» DIRECTIONS:
Nothing but the lines holding the string "unsupervised" should appear in the answer. Copy them from the entries.

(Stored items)
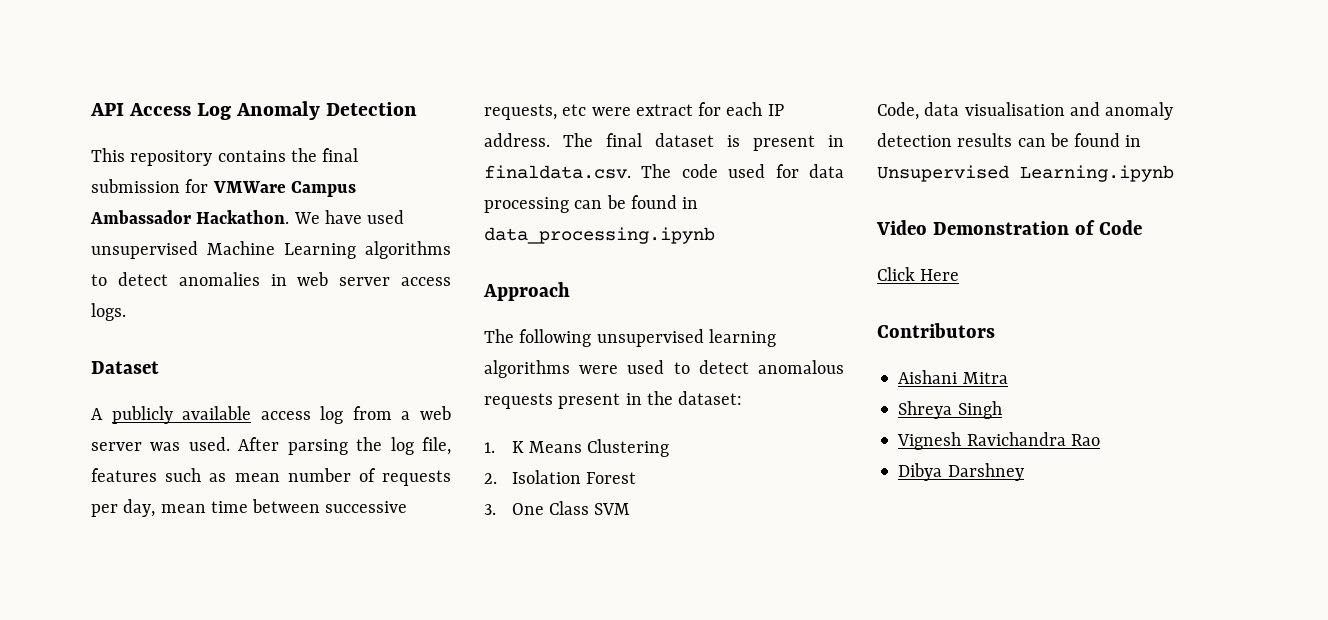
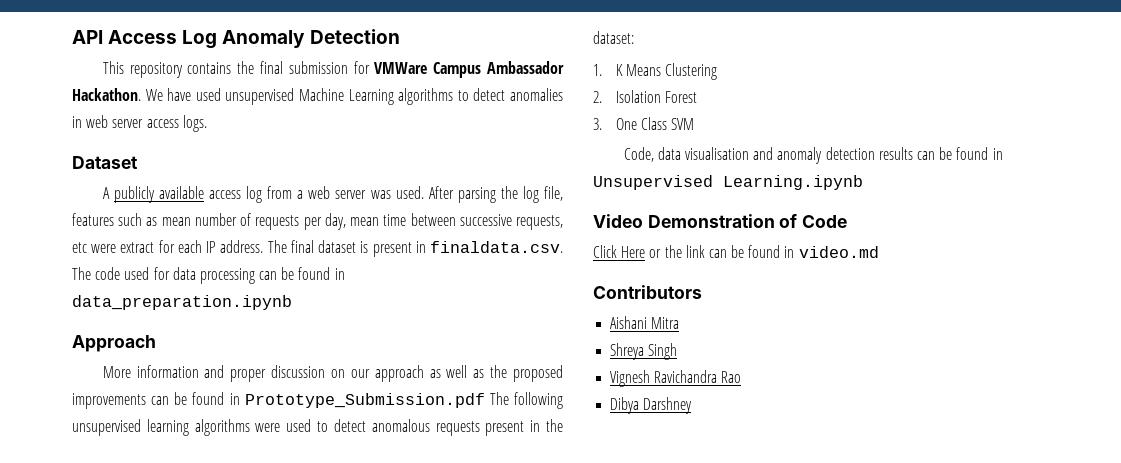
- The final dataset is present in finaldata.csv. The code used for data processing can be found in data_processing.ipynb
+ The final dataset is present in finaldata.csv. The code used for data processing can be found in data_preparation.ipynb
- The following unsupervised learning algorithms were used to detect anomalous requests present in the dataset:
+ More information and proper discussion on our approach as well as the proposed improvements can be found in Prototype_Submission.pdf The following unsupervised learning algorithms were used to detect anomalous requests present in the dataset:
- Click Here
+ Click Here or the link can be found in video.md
* * *
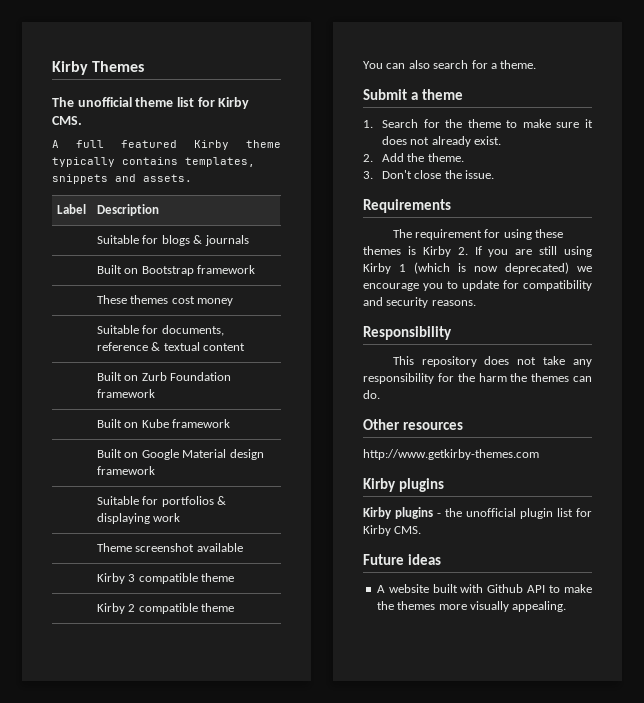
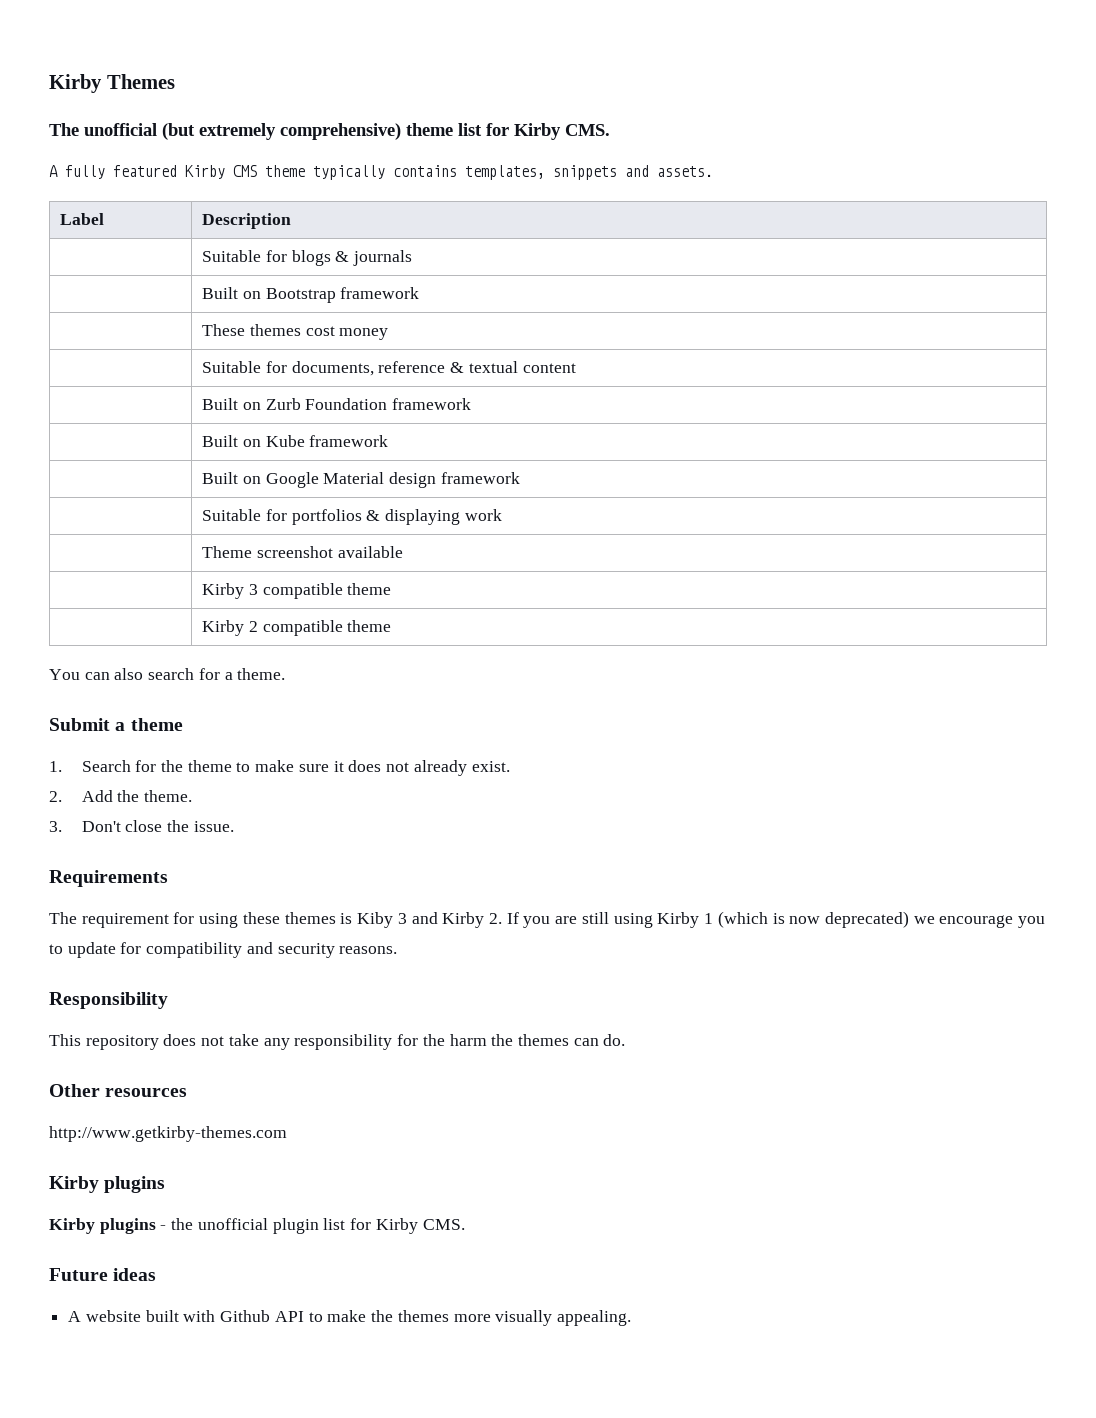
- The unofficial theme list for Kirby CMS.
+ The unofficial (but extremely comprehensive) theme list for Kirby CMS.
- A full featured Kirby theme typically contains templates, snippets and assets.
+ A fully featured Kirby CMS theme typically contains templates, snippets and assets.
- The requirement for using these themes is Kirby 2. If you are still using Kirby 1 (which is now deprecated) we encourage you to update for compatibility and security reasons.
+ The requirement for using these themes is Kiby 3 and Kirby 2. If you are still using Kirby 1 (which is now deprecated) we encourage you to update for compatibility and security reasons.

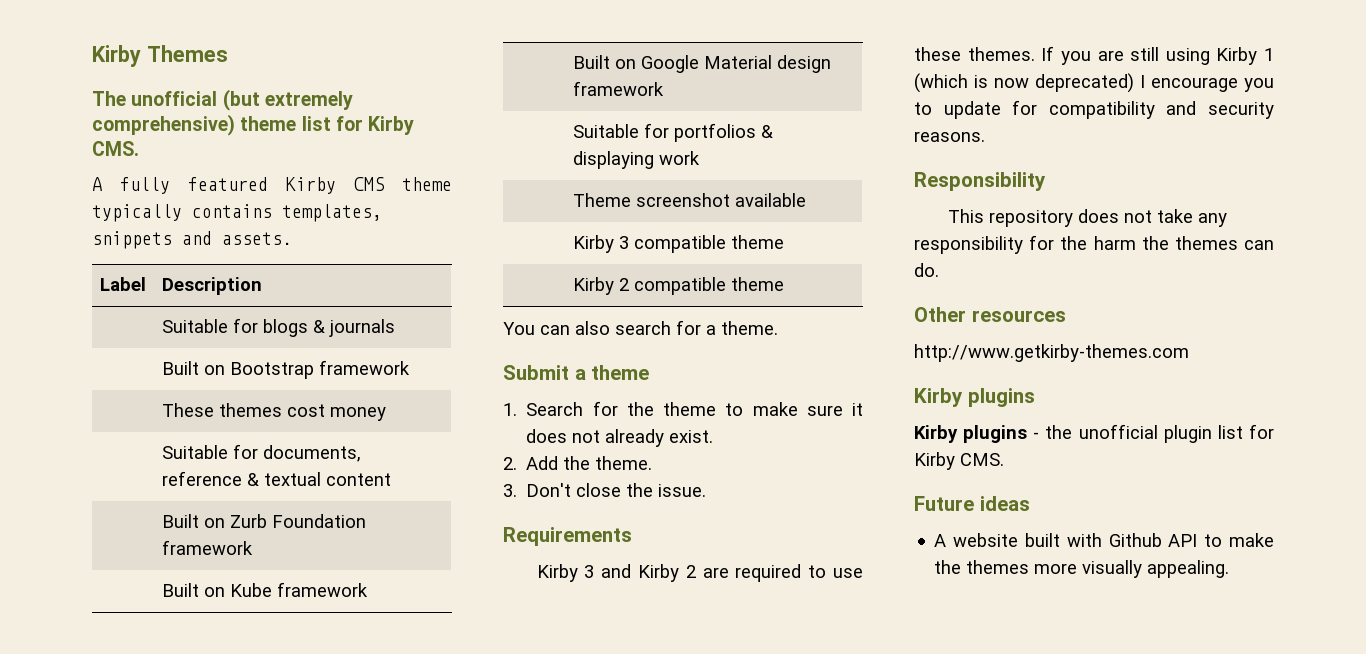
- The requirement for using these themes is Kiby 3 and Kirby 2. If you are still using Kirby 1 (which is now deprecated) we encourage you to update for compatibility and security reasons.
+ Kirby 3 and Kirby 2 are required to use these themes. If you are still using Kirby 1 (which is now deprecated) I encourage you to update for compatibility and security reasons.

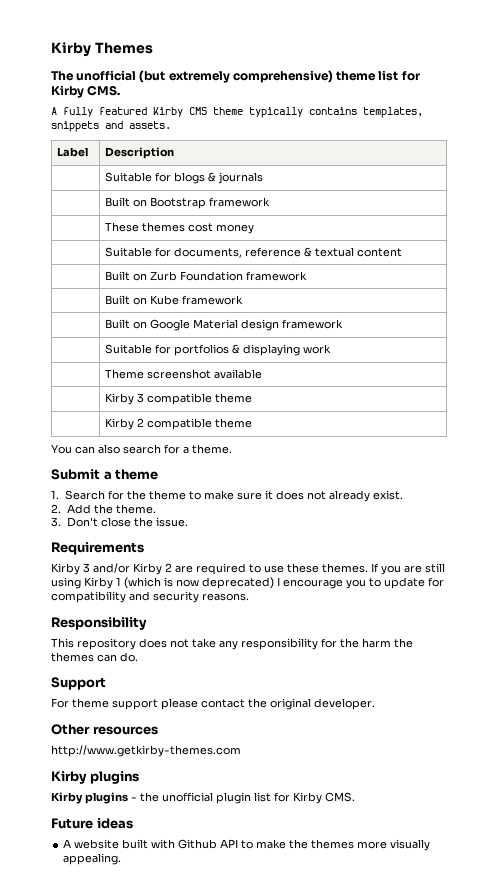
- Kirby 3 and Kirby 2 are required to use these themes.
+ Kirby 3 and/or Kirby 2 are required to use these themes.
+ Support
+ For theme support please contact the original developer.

» PROBLEM SOLUTION:
- The following unsupervised learning algorithms were used to detect anomalous requests present in the dataset:
+ More information and proper discussion on our approach as well as the proposed improvements can be found in Prototype_Submission.pdf The following unsupervised learning algorithms were used to detect anomalous requests present in the dataset:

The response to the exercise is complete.